Your goal
Retype every entry below without altering anything.

━━ Data records

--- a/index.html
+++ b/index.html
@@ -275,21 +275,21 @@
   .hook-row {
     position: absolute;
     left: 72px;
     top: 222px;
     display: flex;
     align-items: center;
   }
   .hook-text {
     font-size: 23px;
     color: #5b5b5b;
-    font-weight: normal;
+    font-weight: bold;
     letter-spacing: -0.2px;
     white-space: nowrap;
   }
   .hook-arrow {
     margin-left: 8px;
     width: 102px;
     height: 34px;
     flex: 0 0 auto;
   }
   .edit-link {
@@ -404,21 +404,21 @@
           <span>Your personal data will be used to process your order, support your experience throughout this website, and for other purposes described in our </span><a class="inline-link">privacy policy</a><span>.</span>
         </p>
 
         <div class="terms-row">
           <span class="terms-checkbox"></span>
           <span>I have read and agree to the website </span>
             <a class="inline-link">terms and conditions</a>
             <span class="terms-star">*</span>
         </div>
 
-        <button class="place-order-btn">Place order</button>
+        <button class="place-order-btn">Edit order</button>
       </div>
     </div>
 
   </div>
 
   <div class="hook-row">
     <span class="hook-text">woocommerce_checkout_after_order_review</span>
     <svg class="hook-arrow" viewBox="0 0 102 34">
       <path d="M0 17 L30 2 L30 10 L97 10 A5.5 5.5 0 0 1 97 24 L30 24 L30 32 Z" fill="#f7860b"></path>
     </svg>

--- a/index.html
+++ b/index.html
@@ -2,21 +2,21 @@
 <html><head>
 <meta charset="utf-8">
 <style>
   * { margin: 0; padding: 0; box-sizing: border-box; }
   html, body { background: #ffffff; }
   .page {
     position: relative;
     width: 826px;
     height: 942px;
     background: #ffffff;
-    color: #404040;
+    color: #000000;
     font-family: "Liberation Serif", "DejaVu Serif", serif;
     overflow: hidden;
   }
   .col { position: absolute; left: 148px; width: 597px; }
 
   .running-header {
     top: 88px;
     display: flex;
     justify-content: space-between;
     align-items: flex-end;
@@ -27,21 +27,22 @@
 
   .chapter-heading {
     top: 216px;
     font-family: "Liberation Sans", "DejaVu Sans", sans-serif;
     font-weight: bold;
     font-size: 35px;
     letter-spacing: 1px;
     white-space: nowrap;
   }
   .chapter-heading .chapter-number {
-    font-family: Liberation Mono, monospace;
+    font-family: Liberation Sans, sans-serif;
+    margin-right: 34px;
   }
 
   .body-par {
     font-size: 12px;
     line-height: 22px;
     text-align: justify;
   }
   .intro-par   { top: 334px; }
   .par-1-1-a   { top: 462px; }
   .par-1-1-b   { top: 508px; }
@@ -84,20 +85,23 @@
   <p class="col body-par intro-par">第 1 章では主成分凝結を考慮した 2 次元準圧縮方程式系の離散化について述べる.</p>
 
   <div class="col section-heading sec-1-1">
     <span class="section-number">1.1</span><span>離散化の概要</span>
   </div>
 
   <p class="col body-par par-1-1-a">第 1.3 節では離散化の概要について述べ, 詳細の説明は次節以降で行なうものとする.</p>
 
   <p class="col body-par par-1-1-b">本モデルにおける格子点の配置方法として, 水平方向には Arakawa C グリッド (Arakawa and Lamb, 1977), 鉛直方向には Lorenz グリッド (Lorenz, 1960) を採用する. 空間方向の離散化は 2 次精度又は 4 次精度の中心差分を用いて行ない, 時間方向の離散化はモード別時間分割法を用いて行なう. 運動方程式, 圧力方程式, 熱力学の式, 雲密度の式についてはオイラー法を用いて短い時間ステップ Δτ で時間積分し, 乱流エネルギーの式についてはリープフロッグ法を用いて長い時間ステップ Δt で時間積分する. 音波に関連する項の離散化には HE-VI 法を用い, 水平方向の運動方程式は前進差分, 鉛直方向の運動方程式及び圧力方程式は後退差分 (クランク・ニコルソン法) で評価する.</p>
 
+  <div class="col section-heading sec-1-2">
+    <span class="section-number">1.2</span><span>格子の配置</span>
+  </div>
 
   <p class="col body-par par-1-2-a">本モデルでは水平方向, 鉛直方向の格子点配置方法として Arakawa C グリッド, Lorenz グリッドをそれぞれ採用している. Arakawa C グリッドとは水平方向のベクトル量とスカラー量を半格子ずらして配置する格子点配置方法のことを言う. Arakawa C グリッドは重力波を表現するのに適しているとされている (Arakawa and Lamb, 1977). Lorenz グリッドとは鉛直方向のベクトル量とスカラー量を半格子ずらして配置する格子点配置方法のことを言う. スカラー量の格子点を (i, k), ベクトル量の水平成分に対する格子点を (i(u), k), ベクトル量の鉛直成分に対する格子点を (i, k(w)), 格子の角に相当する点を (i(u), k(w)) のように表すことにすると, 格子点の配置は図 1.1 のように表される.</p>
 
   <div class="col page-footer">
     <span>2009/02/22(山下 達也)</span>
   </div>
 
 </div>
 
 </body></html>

━━━━

The answer
--- a/index.html
+++ b/index.html
@@ -275,21 +275,21 @@
   .hook-row {
     position: absolute;
     left: 72px;
     top: 222px;
     display: flex;
     align-items: center;
   }
   .hook-text {
     font-size: 23px;
     color: #5b5b5b;
-    font-weight: normal;
+    font-weight: bold;
     letter-spacing: -0.2px;
     white-space: nowrap;
   }
   .hook-arrow {
     margin-left: 8px;
     width: 102px;
     height: 34px;
     flex: 0 0 auto;
   }
   .edit-link {
@@ -404,21 +404,21 @@
           <span>Your personal data will be used to process your order, support your experience throughout this website, and for other purposes described in our </span><a class="inline-link">privacy policy</a><span>.</span>
         </p>
 
         <div class="terms-row">
           <span class="terms-checkbox"></span>
           <span>I have read and agree to the website </span>
             <a class="inline-link">terms and conditions</a>
             <span class="terms-star">*</span>
         </div>
 
-        <button class="place-order-btn">Place order</button>
+        <button class="place-order-btn">Edit order</button>
       </div>
     </div>
 
   </div>
 
   <div class="hook-row">
     <span class="hook-text">woocommerce_checkout_after_order_review</span>
     <svg class="hook-arrow" viewBox="0 0 102 34">
       <path d="M0 17 L30 2 L30 10 L97 10 A5.5 5.5 0 0 1 97 24 L30 24 L30 32 Z" fill="#f7860b"></path>
     </svg>

--- a/index.html
+++ b/index.html
@@ -2,21 +2,21 @@
 <html><head>
 <meta charset="utf-8">
 <style>
   * { margin: 0; padding: 0; box-sizing: border-box; }
   html, body { background: #ffffff; }
   .page {
     position: relative;
     width: 826px;
     height: 942px;
     background: #ffffff;
-    color: #404040;
+    color: #000000;
     font-family: "Liberation Serif", "DejaVu Serif", serif;
     overflow: hidden;
   }
   .col { position: absolute; left: 148px; width: 597px; }
 
   .running-header {
     top: 88px;
     display: flex;
     justify-content: space-between;
     align-items: flex-end;
@@ -27,21 +27,22 @@
 
   .chapter-heading {
     top: 216px;
     font-family: "Liberation Sans", "DejaVu Sans", sans-serif;
     font-weight: bold;
     font-size: 35px;
     letter-spacing: 1px;
     white-space: nowrap;
   }
   .chapter-heading .chapter-number {
-    font-family: Liberation Mono, monospace;
+    font-family: Liberation Sans, sans-serif;
+    margin-right: 34px;
   }
 
   .body-par {
     font-size: 12px;
     line-height: 22px;
     text-align: justify;
   }
   .intro-par   { top: 334px; }
   .par-1-1-a   { top: 462px; }
   .par-1-1-b   { top: 508px; }
@@ -84,20 +85,23 @@
   <p class="col body-par intro-par">第 1 章では主成分凝結を考慮した 2 次元準圧縮方程式系の離散化について述べる.</p>
 
   <div class="col section-heading sec-1-1">
     <span class="section-number">1.1</span><span>離散化の概要</span>
   </div>
 
   <p class="col body-par par-1-1-a">第 1.3 節では離散化の概要について述べ, 詳細の説明は次節以降で行なうものとする.</p>
 
   <p class="col body-par par-1-1-b">本モデルにおける格子点の配置方法として, 水平方向には Arakawa C グリッド (Arakawa and Lamb, 1977), 鉛直方向には Lorenz グリッド (Lorenz, 1960) を採用する. 空間方向の離散化は 2 次精度又は 4 次精度の中心差分を用いて行ない, 時間方向の離散化はモード別時間分割法を用いて行なう. 運動方程式, 圧力方程式, 熱力学の式, 雲密度の式についてはオイラー法を用いて短い時間ステップ Δτ で時間積分し, 乱流エネルギーの式についてはリープフロッグ法を用いて長い時間ステップ Δt で時間積分する. 音波に関連する項の離散化には HE-VI 法を用い, 水平方向の運動方程式は前進差分, 鉛直方向の運動方程式及び圧力方程式は後退差分 (クランク・ニコルソン法) で評価する.</p>
 
+  <div class="col section-heading sec-1-2">
+    <span class="section-number">1.2</span><span>格子の配置</span>
+  </div>
 
   <p class="col body-par par-1-2-a">本モデルでは水平方向, 鉛直方向の格子点配置方法として Arakawa C グリッド, Lorenz グリッドをそれぞれ採用している. Arakawa C グリッドとは水平方向のベクトル量とスカラー量を半格子ずらして配置する格子点配置方法のことを言う. Arakawa C グリッドは重力波を表現するのに適しているとされている (Arakawa and Lamb, 1977). Lorenz グリッドとは鉛直方向のベクトル量とスカラー量を半格子ずらして配置する格子点配置方法のことを言う. スカラー量の格子点を (i, k), ベクトル量の水平成分に対する格子点を (i(u), k), ベクトル量の鉛直成分に対する格子点を (i, k(w)), 格子の角に相当する点を (i(u), k(w)) のように表すことにすると, 格子点の配置は図 1.1 のように表される.</p>
 
   <div class="col page-footer">
     <span>2009/02/22(山下 達也)</span>
   </div>
 
 </div>
 
 </body></html>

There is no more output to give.